Lorsque sonnent trois heures, André Efîmytch éteint sa lampe et va se coucher : il n’a pas envie de dormir.
VIII
Il y a deux ans, le zemstvo se piqua de générosité et vota 300 roubles par an pour l’augmentation du personnel médical de l’hôpital. Un médecin de district, Eugène Fiôdorovitch Khôbotov, fut adjoint à André Efîmytch. C’était un très jeune homme ; il n’avait pas encore trente ans. Brun et de haute taille, avec de larges pommettes et de petits yeux, il devait avoir dans son ascendance du sang tatare ou finnois. Il arriva en ville sans un sou vaillant, flanqué d’une petite valise, et d’une jeune femme assez laide, qu’il donnait pour sa cuisinière. La jeune femme nourrissait un enfant, Eugène Fiôdorovitch portait une casquette à visière et de hautes bottes, et l’hiver une demi-pelisse de moujik.
Il lia amitié avec Serge Serguiéitch et avec l’économe. Il traita tous les autres fonctionnaires, on ne sait pourquoi, d’aristocrates, et se tint éloigné d’eux. Il n’avait chez lui qu’un seul livre : Les Nouvelles ordonnances de la clinique de Vienne pour l’année 1881. Il portait toujours ce livre avec lui quand il allait voir un malade. Le soir, au club, il jouait au billard ; il n’aimait pas les cartes. Il affectionnait lancer dans le discours des mots comme « cannetille », « truc au vinaigre », « cesse d’accumuler des ombres, » etc.…
Il venait à l’hôpital deux fois par semaine, parcourait les salles, et faisait la consultation. Le manque complet d’antisepsie et l’application de ventouses le révoltaient, mais il n’introduisait pas les nouvelles méthodes, craignant de froisser André Efîmytch. Il le considérait comme un vieux coquin, le croyait extrêmement riche et l’enviait en secret. Il aurait bien voulu sa place.
IX
Un soir de la fin de mars, comme il n’y avait déjà plus de neige sur la terre et que les sansonnets chantaient dans le jardin de l’hôpital, André Efîmytch sortit pour accompagner son ami le maître de poste jusqu’à la grand’porte de l’hôpital. Il y rencontra Moïseïka qui rentrait. Le juif était sans chapeau, les pieds nus dans des caoutchoucs, et il portait un petit sac plein des aumônes qu’on lui avait faites.

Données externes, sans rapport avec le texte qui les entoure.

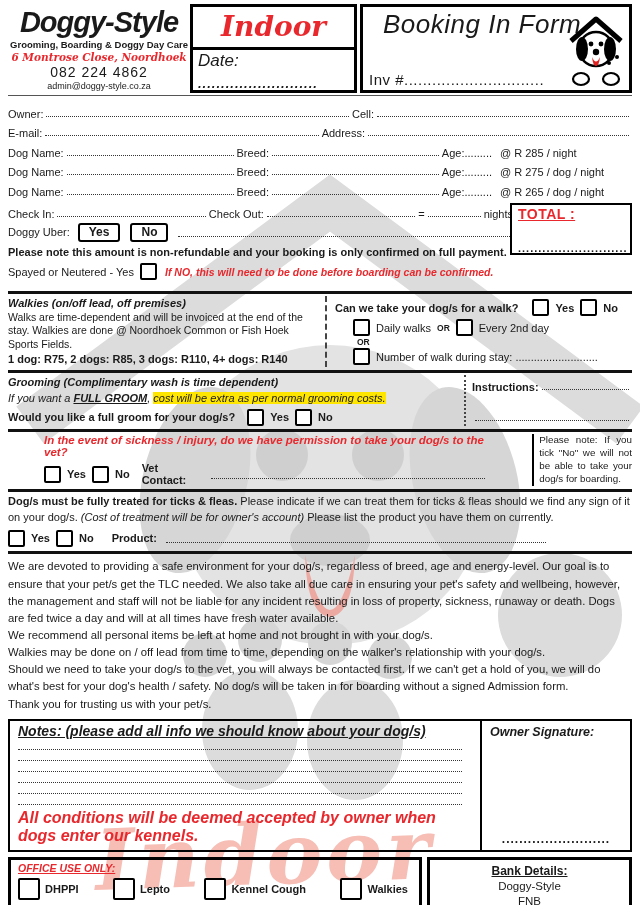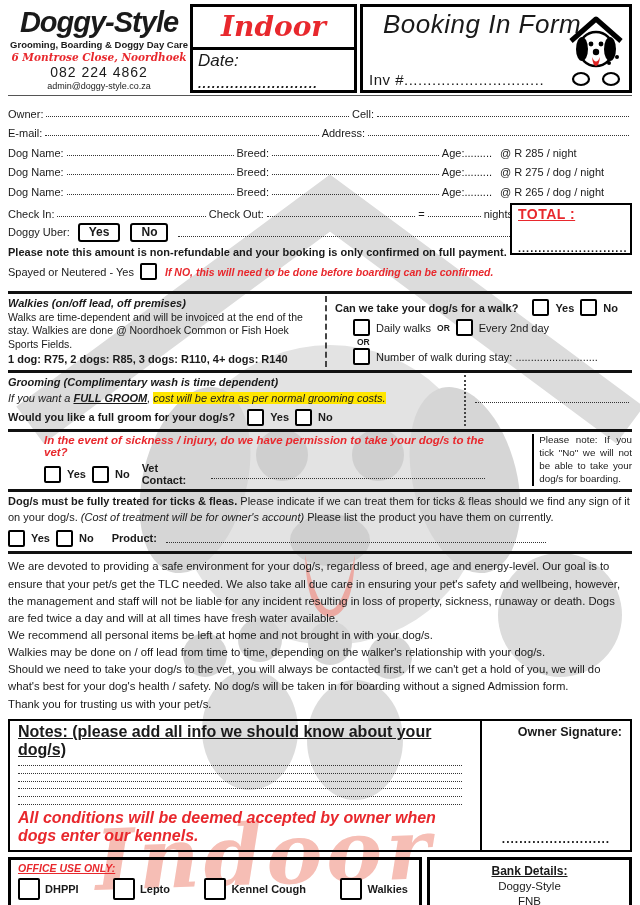"Instructions:" div.frow { html: none -> <div> <span>Instructions:</span> <span></span> </div> }
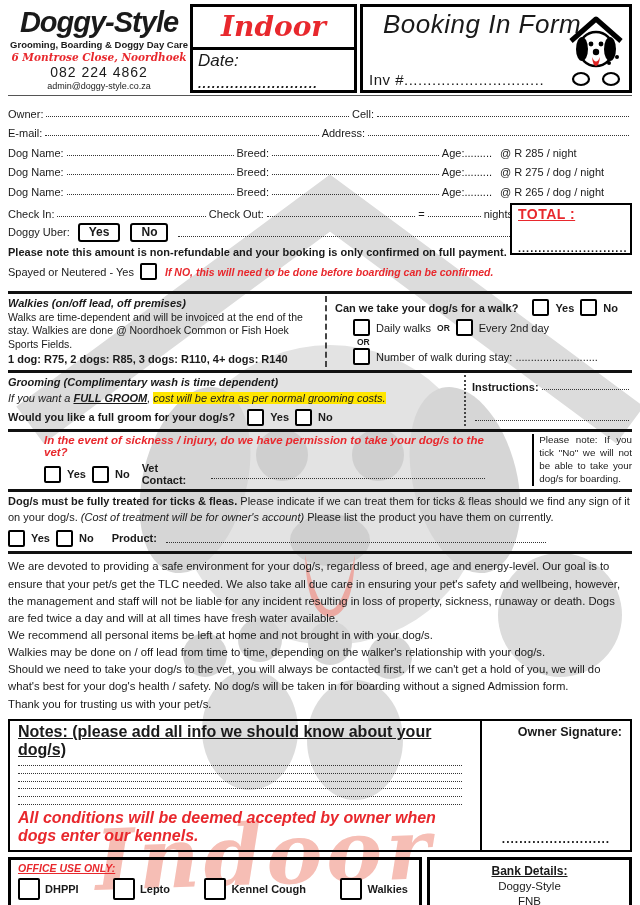"Notes: (please add all info" .notes-title { font-size: 16px -> 14px; font-style: none -> italic }
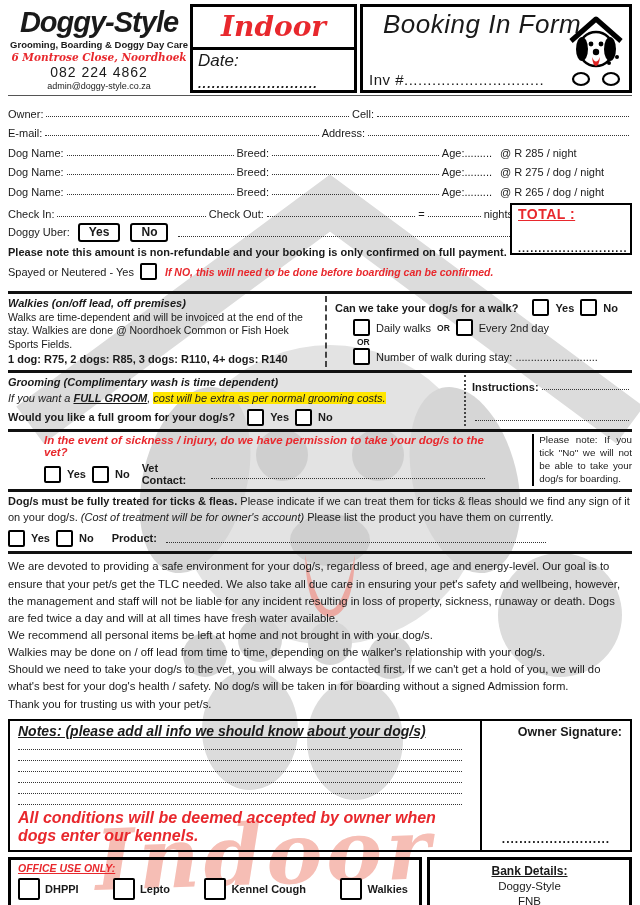"Owner Signature:" .sig-title { font-style: none -> italic; text-align: right -> left }
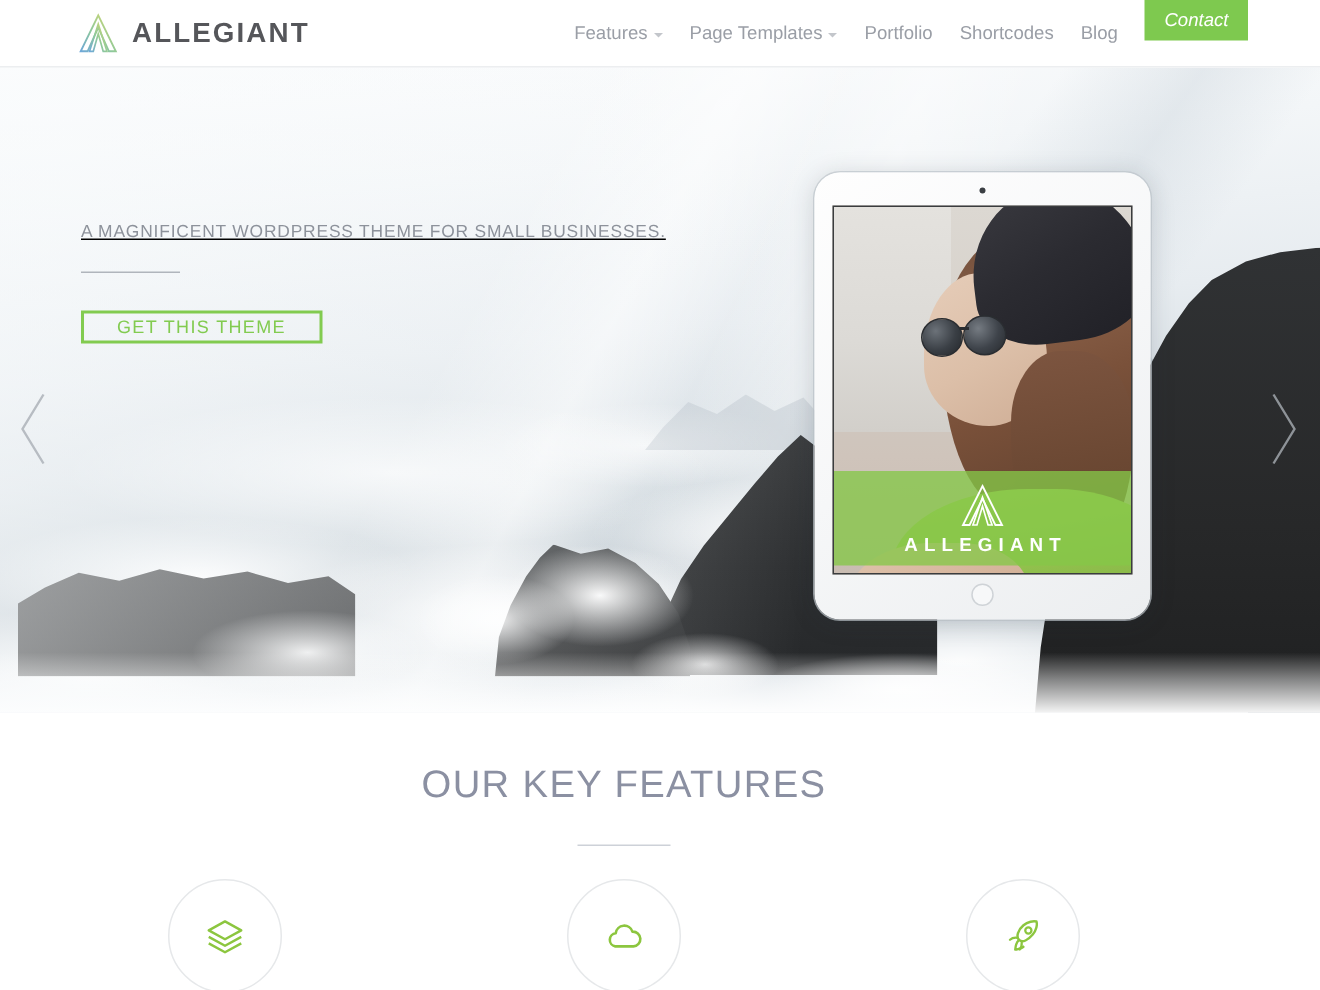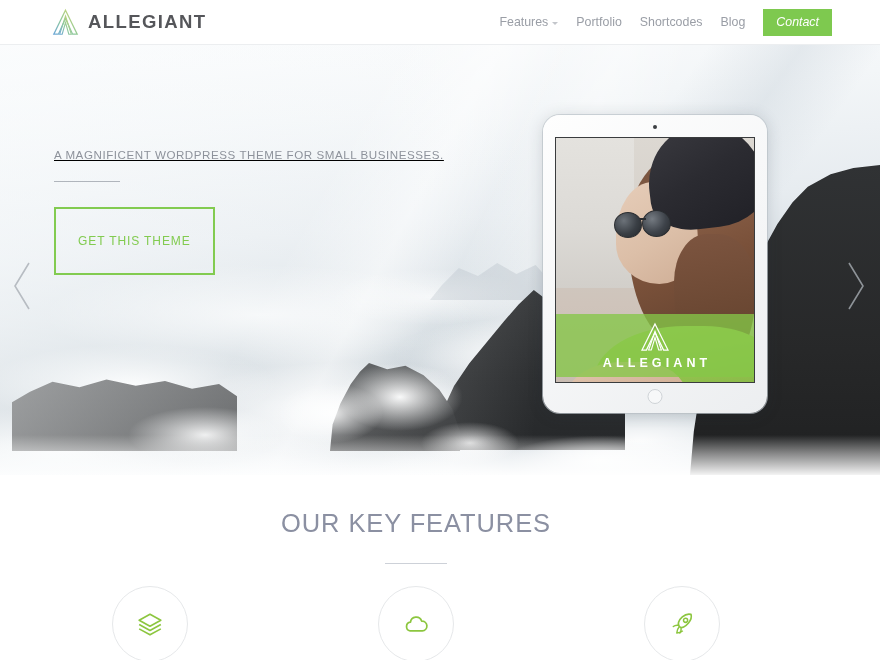"Features" #nav { align-items: center -> flex-start }
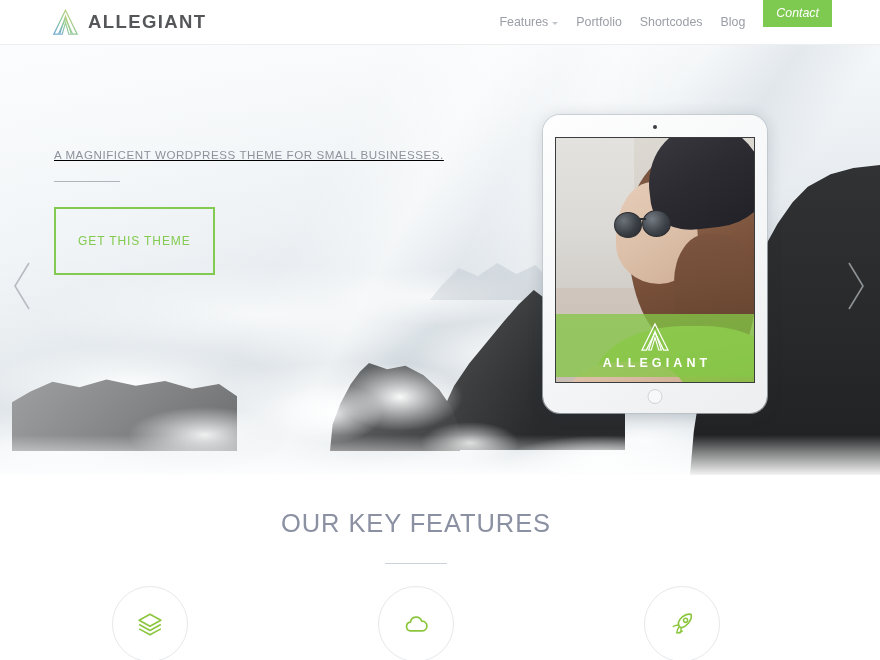"Page Templates" div.nav-item { html: none -> <div> <span>Page Templates</span> <i></i> </div> }
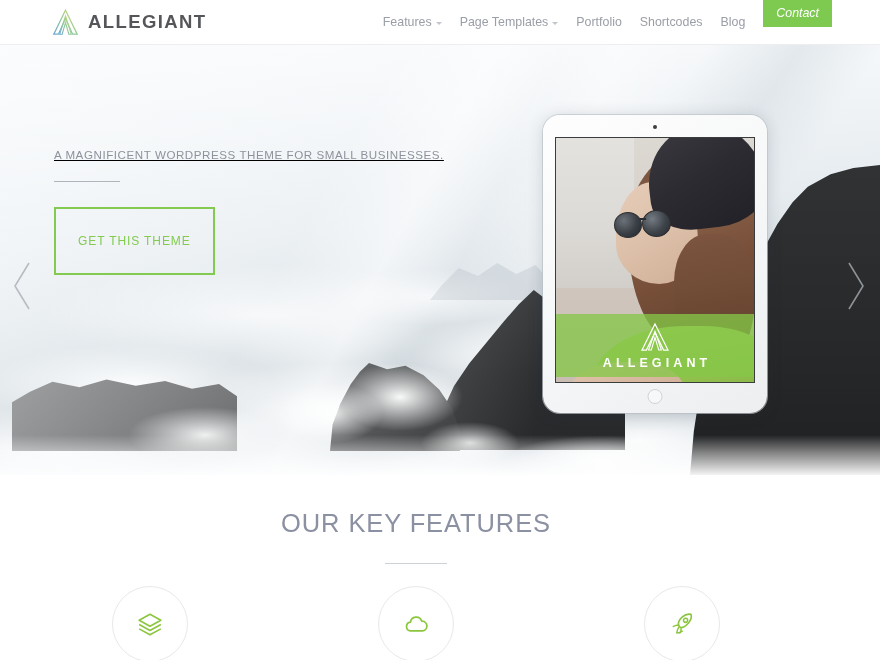"GET THIS THEME" #hero-cta { padding: 25px 22px -> 2px 22px }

– Donne-moi un petit kopek ! demanda-t-il au docteur, tremblant de froid, et souriant.
André Efîmytch, qui ne savait pas refuser, lui donna un grievenik ; et il songea, voyant les pieds nus de Moïseïka, aux chevilles rouges et maigres :
– Comme c’est pitoyable ! Il y a tant de boue !
Mû par un sentiment mixte de piété et de dégoût, il suivit le juif dans l’annexe de l’hôpital, regardant tantôt sa tête chauve et tantôt ses chevilles.

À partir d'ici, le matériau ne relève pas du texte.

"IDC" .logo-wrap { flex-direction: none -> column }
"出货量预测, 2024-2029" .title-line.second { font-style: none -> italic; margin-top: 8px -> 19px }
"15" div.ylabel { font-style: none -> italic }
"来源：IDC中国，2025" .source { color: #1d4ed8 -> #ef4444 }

À l’entrée du docteur, Nikîta se leva brusquement de dessus le tas de vieilles bardes et prit l’attitude militaire.
– Bonjour, Nikîta, lui dit doucement André Efîmytch. Est-ce qu’on ne pourrait pas donner des bottes à ce juif ? Il finira par s’enrhumer.
– Bien, Votre Noblesse ; j’en parlerai à l’économe.

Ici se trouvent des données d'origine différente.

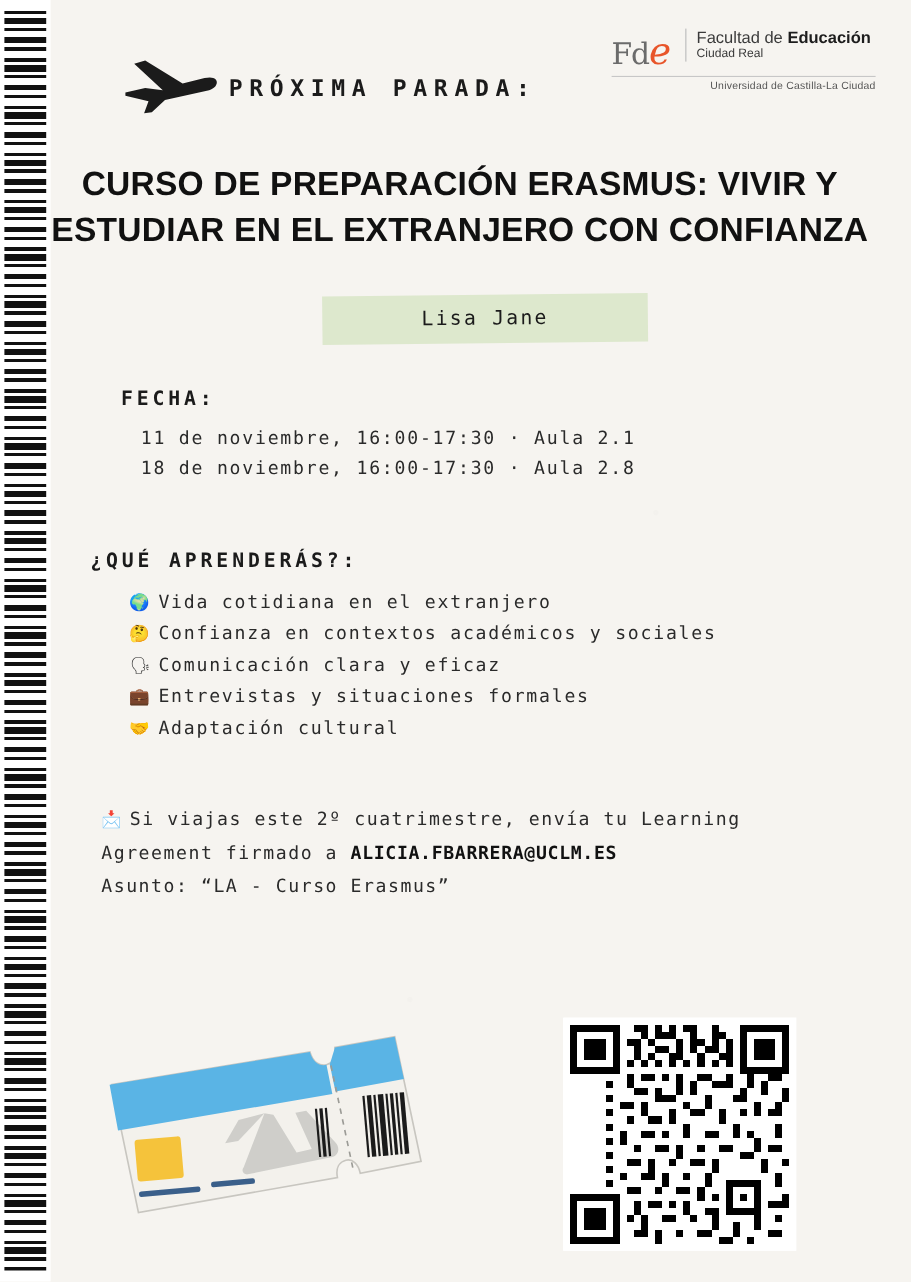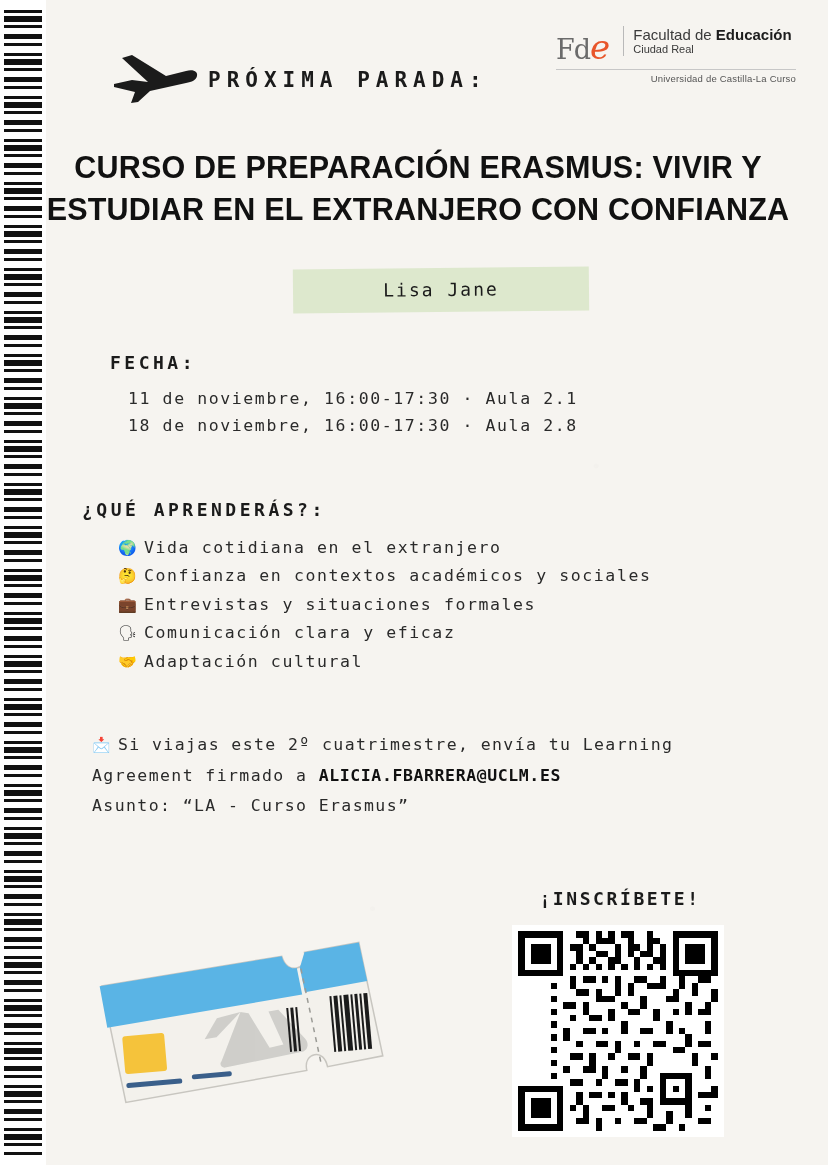"Universidad de Castilla-La Curso" div.rule { text: Curso -> Ciudad }
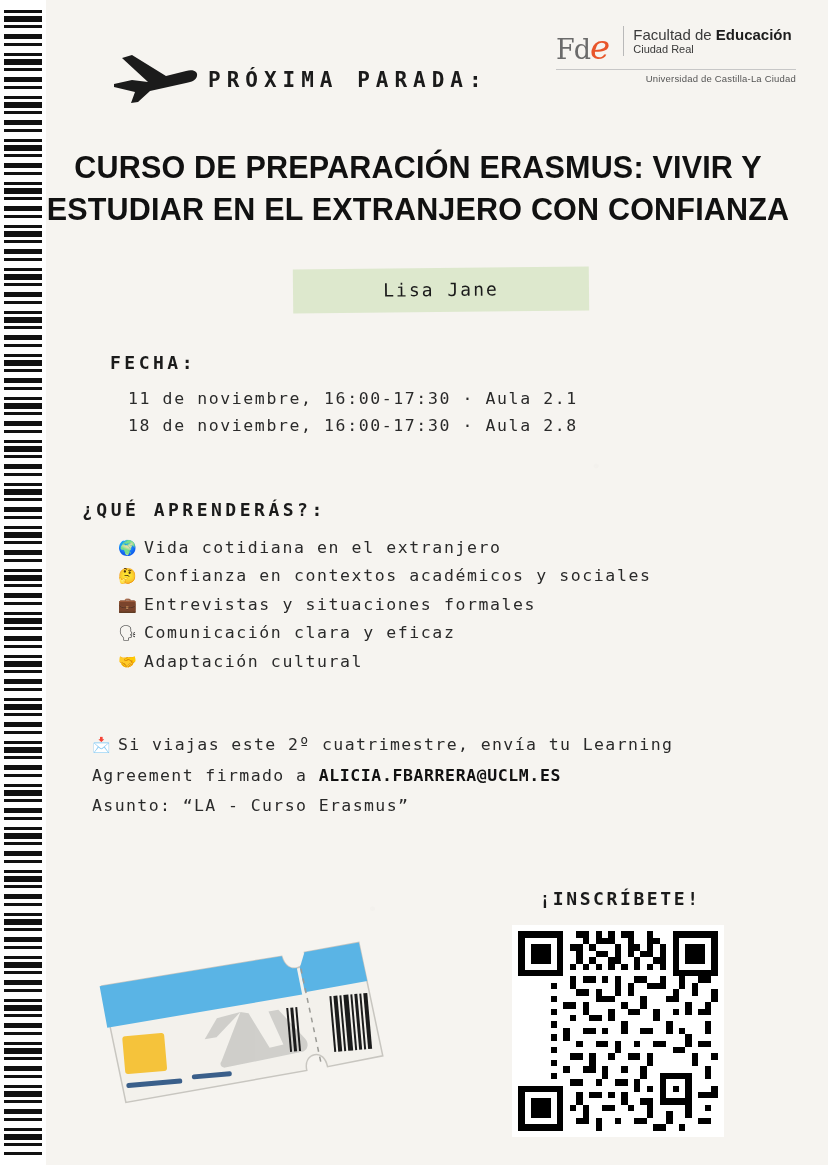"💼 Entrevistas y situaciones formales" li { order: before "🗣 Comunicación clara y eficaz" -> after "🗣 Comunicación clara y eficaz" }
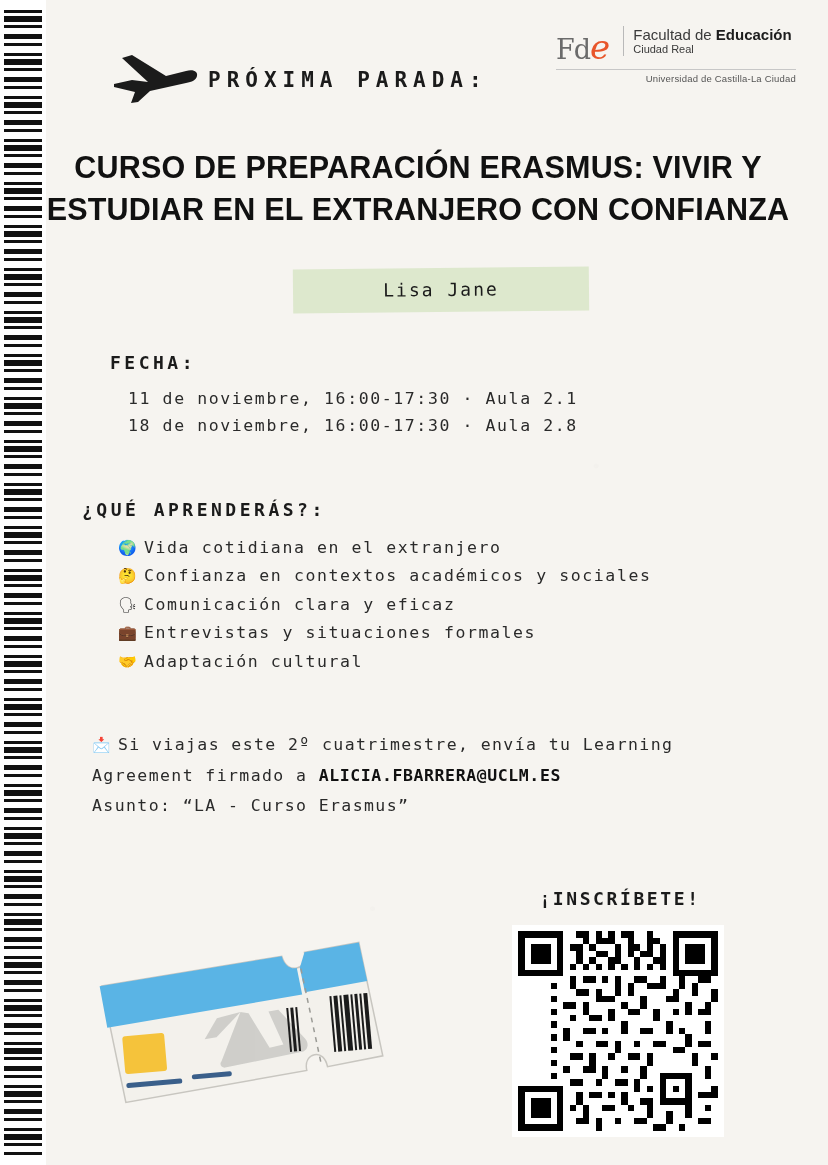"¡INSCRÍBETE!" div.inscribete { html: <div>¡INSCRÍBETE!</div> -> none }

– Je t’en prie : demande-lui cela en mon nom. Tu lui diras que je l’ai demandé.
La porte du vestibule conduisant à la salle 6 était ouverte ; Ivan Dmîtritch, soulevé sur son lit, tendant l’oreille, écoutait, plein d’alarmes, cette voix qu’il n’était pas accoutumé à entendre. Il reconnut tout à coup la voix du docteur, se mit à trembler de colère, se jeta à bas de son lit, et, les yeux égarés, le visage rouge et mauvais, se précipita au milieu de la salle.